As a teacher, I love what I do and I do what I love.  Like all jobs, I have good days and bad, days where I’m behind the ball from the beginning or days where things are firing on all cylinders.  But most importantly, I love seeing my students.  They are my kids, each and every one of them, and am always amazed at their resilience to the things that go on in their world.

Yet, I see their world changing because of those who’ve never been in classrooms, and never plan on stepping foot there.  I’ll say this right up front: evaluate me, see what I can do, I don’t mind.  I want to prove that yes, I’m deserving of being in this classroom with my students.  But as I watch this push for more and more testing, my stomach churns.  Is it reasonable for my students on one given day, to prove what they know?  Is it reasonable for my career, my livelihood to be based on a score from a child who didn’t eat breakfast?

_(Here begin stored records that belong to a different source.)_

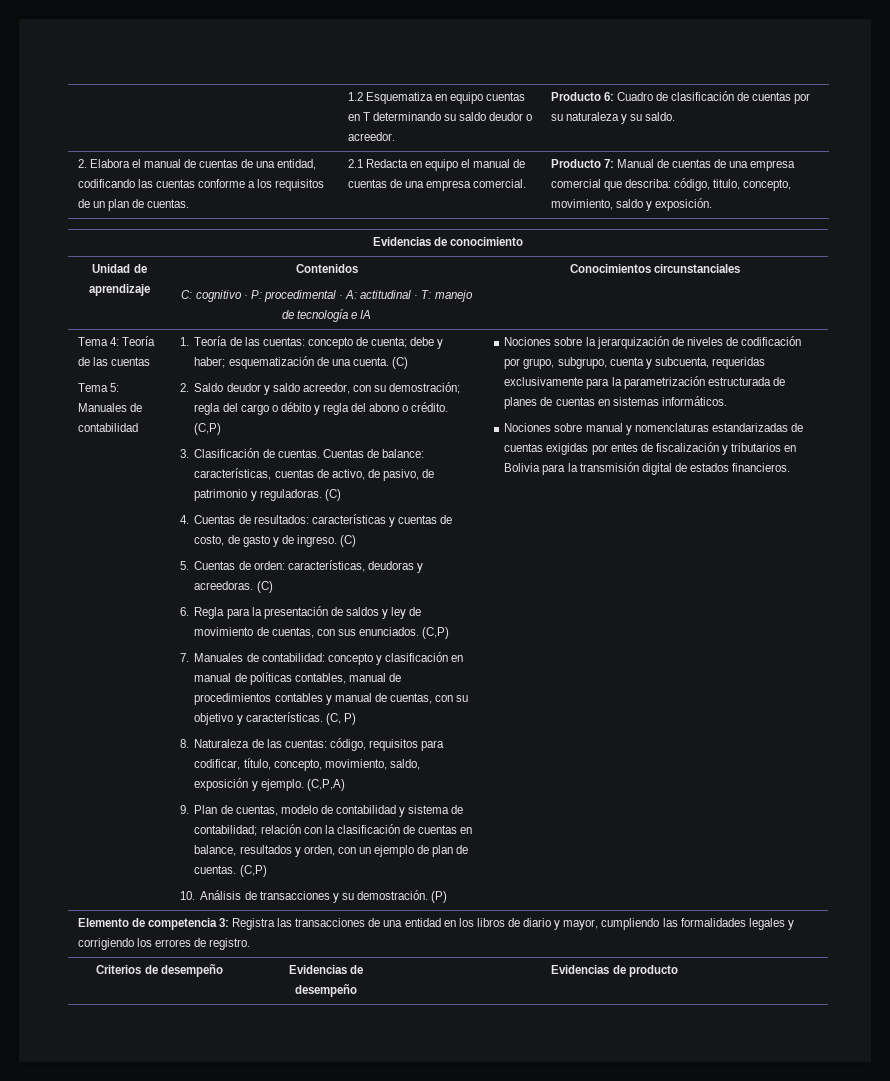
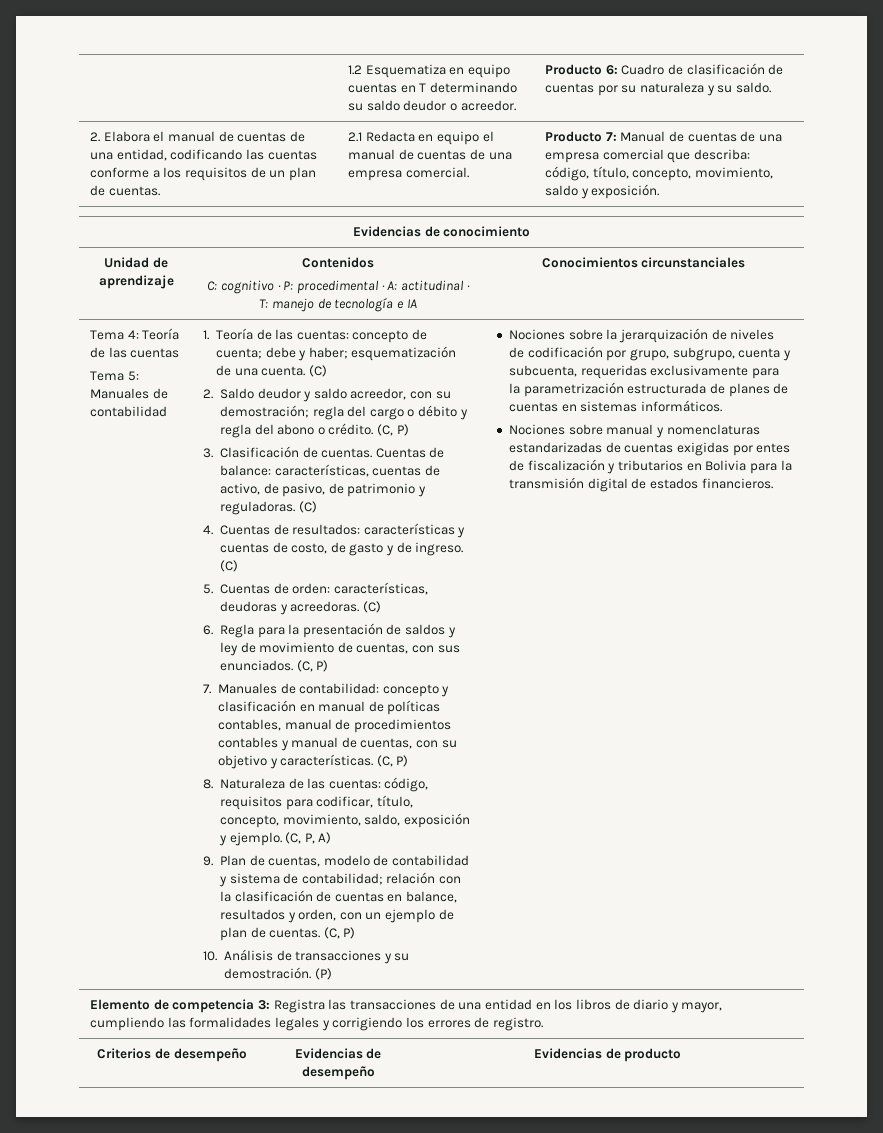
- Producto 7: Manual de cuentas de una empresa comercial que describa: código, titulo, concepto, movimiento, saldo y exposición.
+ Producto 7: Manual de cuentas de una empresa comercial que describa: código, título, concepto, movimiento, saldo y exposición.
- 2. Saldo deudor y saldo acreedor, con su demostración; regla del cargo o débito y regla del abono o crédito. (C,P)
+ 2. Saldo deudor y saldo acreedor, con su demostración; regla del cargo o débito y regla del abono o crédito. (C, P)
- 6. Regla para la presentación de saldos y ley de movimiento de cuentas, con sus enunciados. (C,P)
+ 6. Regla para la presentación de saldos y ley de movimiento de cuentas, con sus enunciados. (C, P)
- (C,P,A)
+ (C, P, A)
- 9. Plan de cuentas, modelo de contabilidad y sistema de contabilidad; relación con la clasificación de cuentas en balance, resultados y orden, con un ejemplo de plan de cuentas. (C,P)
+ 9. Plan de cuentas, modelo de contabilidad y sistema de contabilidad; relación con la clasificación de cuentas en balance, resultados y orden, con un ejemplo de plan de cuentas. (C, P)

Who had to watch Mom and Dad lose their jobs, and now is working to help support the family?  Who knows that the test is timed so they answer “b” on each question because they’ve never finished a test before?  Extreme examples, but examples I’ve either seen or have been shared with me during my 16 years in the classroom.  On a side note, how did 16 years ever go by so fast?!?

I watch the political bantering on my Twitter feed: “I support value-added scores!” “We shouldn’t teach to the test!” “We need to send a message!” “Those who can do….” Ok, maybe not that last one, but you get the idea. 🙂  There’s a lot of political rhetoric being floated about my job, the job I love, the job I lose sleep over because of the students in my room and what they need to know.  My daughters are both middle schoolers, and both have said they love the learning that goes on, love the interactions with teacher and classmates, yet none of that makes a difference on their standardized tests.  These girls have figured this out, why can’t those who are supposedly in charge?!?  We are taking these beautiful inquisitive minds, and telling them that what’s important isn’t what they are doing, but what blanks they can fill in.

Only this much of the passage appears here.